Le jeu de dames

La plus ancienne référence aux dames reste celle évoquée par Eloi d’ARMEVAL dans son Livre de deablerie, imprimé à Paris en 1508. Puis nous rencontrons plusieurs mentions de ce jeu ou de ses dérivés "damier" et "damer".

Les parties d’échecs et de dames pouvaient fort mal se terminer comme le montre l’illustration ci-dessus. 

A droite (acte 1)  et à gauche (acte 2), on retrouve les 2 mêmes joueurs, après le gain de la partie par le rouge. 

La « tabula » (nom des plateaux de jeux de l’époque) comporte 80 cases à droite, et 72 cases à gauche.

D’ou viennent les dames ?

On doit à Josep BRUNET Y BELLET d’avoir proposé le premier, à la fin du XIXe siècle, l’hypothèse la plus crédible quant à la naissance des dames : celles-ci seraient nées au Moyen-Age de la transposition du jeu alquerque de doce ("marelle de douze") sur un échiquier. Par là, l’érudit catalan s’opposait à ceux qui voyaient dans les dames une simplification des échecs.

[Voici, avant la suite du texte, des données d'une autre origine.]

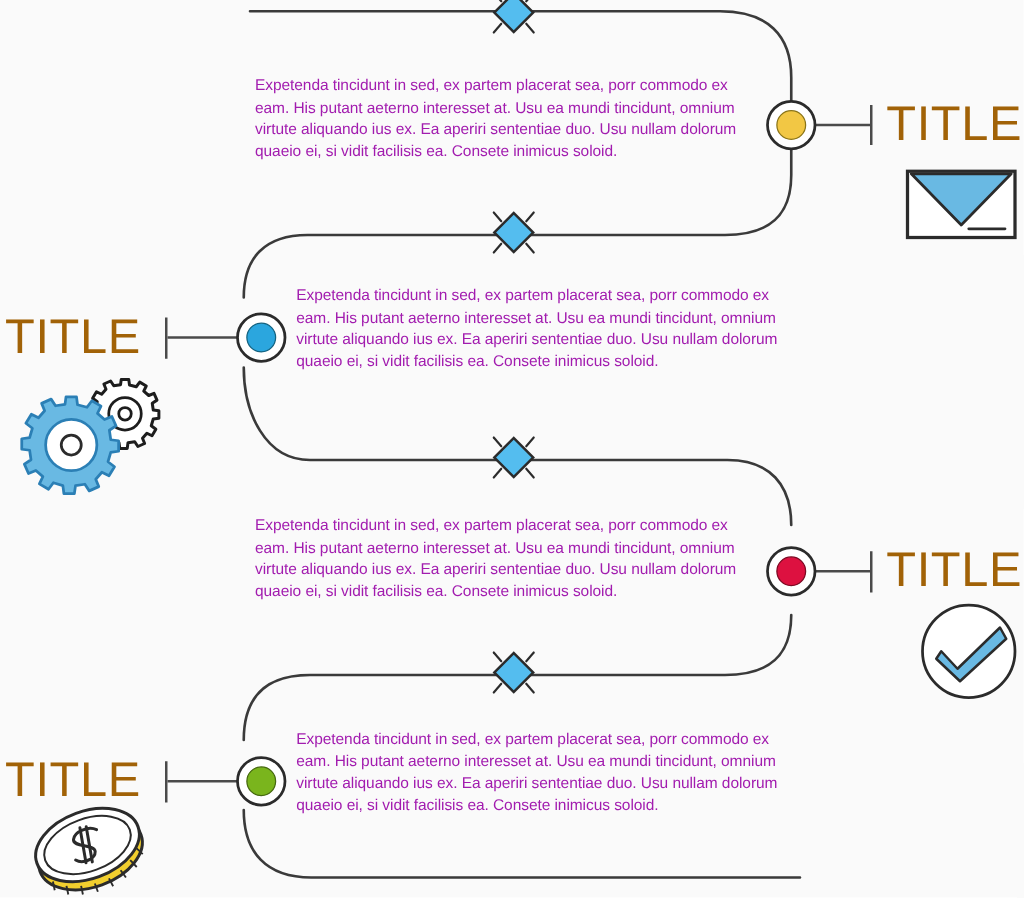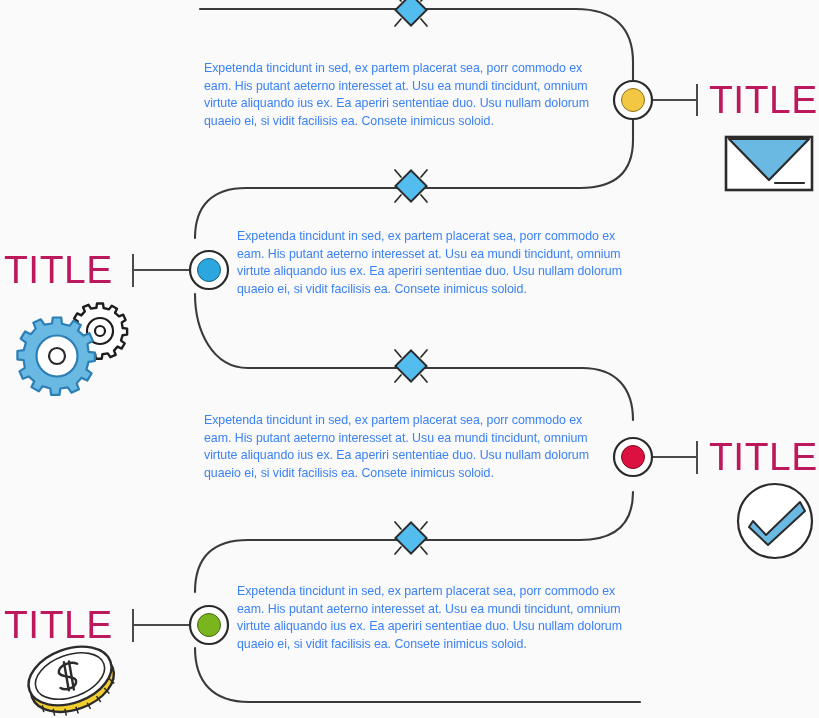"Expetenda tincidunt in sed, ex" .body-text { color: #3b82f6 -> #a21caf }
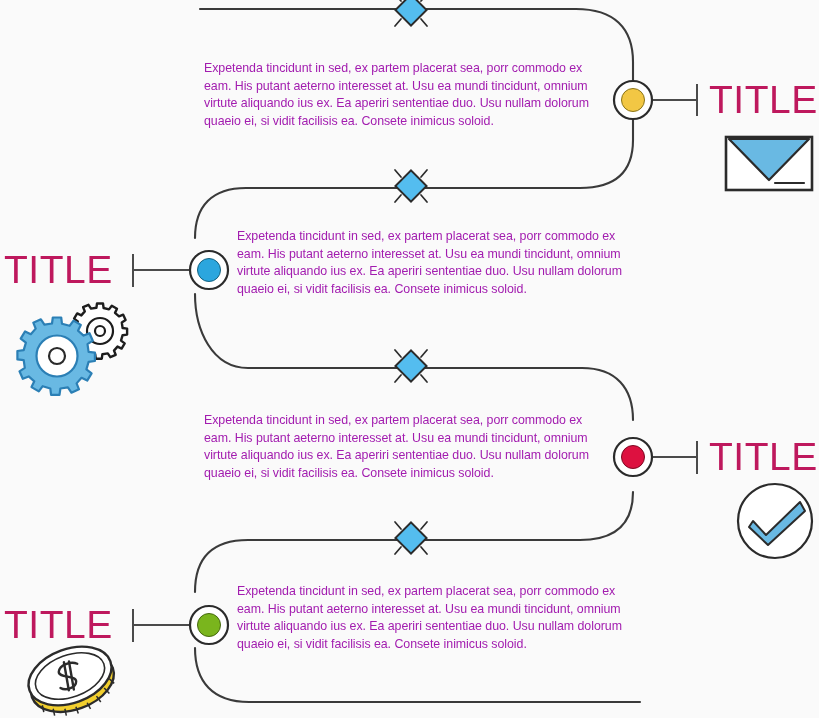"TITLE" .title-label { color: #be185d -> #a16207 }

Le grand historien des échecs Harold MURRAY devait par la suite adopter ce point de vue en y greffant ses propres trouvailles.

Dans son livre A History of Board Games other than Chess (Oxford, 1952), il affirme que le jeu est né au XIIe siècle, probablement dans le sud de la France.

Approfondie par l’historien hollandais K.W. KRUIJSWIJK dans un livre essentiel (Algemende historie en bibliografie van het damspel, La Haye, 1966), cette localisation est aujourd’hui contestée.

Les regards se tournent donc à nouveau vers l’Espagne, où nous trouvons l’ancêtre présumé des dames, le jeu alquerque de doce, décrit et illustré dans le fameux Livre des jeux du Roi Alphonse X, achevé en 1283.

Cette "marelle de douze" se jouait sur un tablier fait de 6 lignes horizontales et de 6 lignes verticales entrecroisées et traversées de diagonales dans les deux sens.

Les pions, au nombre de 12 par joueur, se déplacaient sur les intersections, offrant ainsi 25 positions (cases) possibles. La prise se faisait en sautant.

Un jeu du XVe siècle pourrait bien avoir assuré la transition. Nommé andarraya, mentionné dès 1429, il figure dans ce qui est le premier vrai dictionnaire de castillan, le diccionario romance en latin d’Antonio de NEBRIJA (1495) où le mot est qualifié de "nouveau".

Le tablier ne comprend pas de lignes verticales ni horizontales, ce qui oblige à disposer les pions comme aux dames.

Hors d’Espagne, les textes restent très discrets, mais plusieurs diagrammes bien reconnaissables de marelles de douze ont été relevés ici et là - en Angleterre, en Italie et même en France.

Certains d’entre eux peuvent être datés du Moyen-Age, révélant ainsi la diffusion du jeu.

La "révolution échiquéenne"

On peut difficilement comprendre l’histoire des dames sans évoquer celle des échecs.

En effet, outre la réutilisation de l’échiquier, le jeu de dames emploie plusieurs termes que l’on retrouve aussi dans le vocabulaire des échecs : pion, dame, le verbe damer (transformer un pion en dame).

Et, si la marche du jeu et le mode de capture sont entièrement différents, les déplacements de la dame dans le jeu actuel ne sont pas sans évoquer ceux du fou aux échecs.

Or, aux echecs, ces possibilités accrues de mouvements n’ont été introduites qu’à la fin du Moyen-Age. Jusque-là, la dame se déplaçait de case en case, ce qui rendait le jeu très lent.

Ces règles, héritées des Arabes et des Persans, qui les tenaient de l’Inde, furent modifiées en Europe vers 1475-1485, comme l’a montré Harold MURRAY dans son histoire des échecs (A history of chess, 1913).

C’est donc manifestement à la même source que les échecs ont puisé leurs améliorations, et les dames leurs règles. Or on pense que les échecs "renouvelés" ont pris naissance dans la péninsule ibérique.

Du coup, l’hypothèse d’une origine espagnole des dames se trouve renforcée.